• [Problem description]
Only these lines should appear, exactly: the one containing "- Run-time for" and every line after it through the end of the material below.

• [Source material]
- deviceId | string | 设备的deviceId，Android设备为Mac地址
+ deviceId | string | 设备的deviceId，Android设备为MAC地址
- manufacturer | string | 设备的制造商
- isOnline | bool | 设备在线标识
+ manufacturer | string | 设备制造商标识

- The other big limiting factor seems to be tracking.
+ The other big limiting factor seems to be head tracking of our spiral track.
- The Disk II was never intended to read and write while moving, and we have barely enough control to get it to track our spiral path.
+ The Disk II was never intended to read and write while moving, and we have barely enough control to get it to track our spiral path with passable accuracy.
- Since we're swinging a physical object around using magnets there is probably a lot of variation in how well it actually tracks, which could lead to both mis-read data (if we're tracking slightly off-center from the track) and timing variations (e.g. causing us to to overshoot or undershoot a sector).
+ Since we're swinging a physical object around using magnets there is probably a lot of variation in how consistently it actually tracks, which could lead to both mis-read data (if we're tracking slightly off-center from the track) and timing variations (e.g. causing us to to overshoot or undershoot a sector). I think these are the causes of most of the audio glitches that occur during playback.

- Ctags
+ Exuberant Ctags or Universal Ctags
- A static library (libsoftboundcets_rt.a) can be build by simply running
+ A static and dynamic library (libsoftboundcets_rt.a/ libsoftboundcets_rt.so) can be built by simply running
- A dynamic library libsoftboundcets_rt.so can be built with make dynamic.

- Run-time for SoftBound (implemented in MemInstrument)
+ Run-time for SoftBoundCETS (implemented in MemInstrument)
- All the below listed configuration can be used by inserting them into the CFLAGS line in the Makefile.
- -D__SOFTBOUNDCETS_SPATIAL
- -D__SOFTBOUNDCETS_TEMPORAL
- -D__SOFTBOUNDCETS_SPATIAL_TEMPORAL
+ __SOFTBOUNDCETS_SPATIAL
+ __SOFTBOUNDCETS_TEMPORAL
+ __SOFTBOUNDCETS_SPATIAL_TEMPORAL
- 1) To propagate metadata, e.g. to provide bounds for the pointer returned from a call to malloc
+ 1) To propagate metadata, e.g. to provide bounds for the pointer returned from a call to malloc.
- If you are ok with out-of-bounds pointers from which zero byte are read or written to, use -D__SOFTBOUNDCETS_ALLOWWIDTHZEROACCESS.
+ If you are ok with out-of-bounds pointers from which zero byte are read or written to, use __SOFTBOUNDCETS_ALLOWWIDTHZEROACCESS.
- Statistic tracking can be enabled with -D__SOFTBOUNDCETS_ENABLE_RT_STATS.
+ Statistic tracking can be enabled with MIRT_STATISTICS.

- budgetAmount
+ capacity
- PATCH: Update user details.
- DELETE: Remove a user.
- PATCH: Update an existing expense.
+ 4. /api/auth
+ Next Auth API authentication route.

• [Expected output]
- Run-time for SoftBound (implemented in MemInstrument)
+ Run-time for SoftBoundCETS (implemented in MemInstrument)
- All the below listed configuration can be used by inserting them into the CFLAGS line in the Makefile.
- -D__SOFTBOUNDCETS_SPATIAL
- -D__SOFTBOUNDCETS_TEMPORAL
- -D__SOFTBOUNDCETS_SPATIAL_TEMPORAL
+ __SOFTBOUNDCETS_SPATIAL
+ __SOFTBOUNDCETS_TEMPORAL
+ __SOFTBOUNDCETS_SPATIAL_TEMPORAL
- 1) To propagate metadata, e.g. to provide bounds for the pointer returned from a call to malloc
+ 1) To propagate metadata, e.g. to provide bounds for the pointer returned from a call to malloc.
- If you are ok with out-of-bounds pointers from which zero byte are read or written to, use -D__SOFTBOUNDCETS_ALLOWWIDTHZEROACCESS.
+ If you are ok with out-of-bounds pointers from which zero byte are read or written to, use __SOFTBOUNDCETS_ALLOWWIDTHZEROACCESS.
- Statistic tracking can be enabled with -D__SOFTBOUNDCETS_ENABLE_RT_STATS.
+ Statistic tracking can be enabled with MIRT_STATISTICS.

- budgetAmount
+ capacity
- PATCH: Update user details.
- DELETE: Remove a user.
- PATCH: Update an existing expense.
+ 4. /api/auth
+ Next Auth API authentication route.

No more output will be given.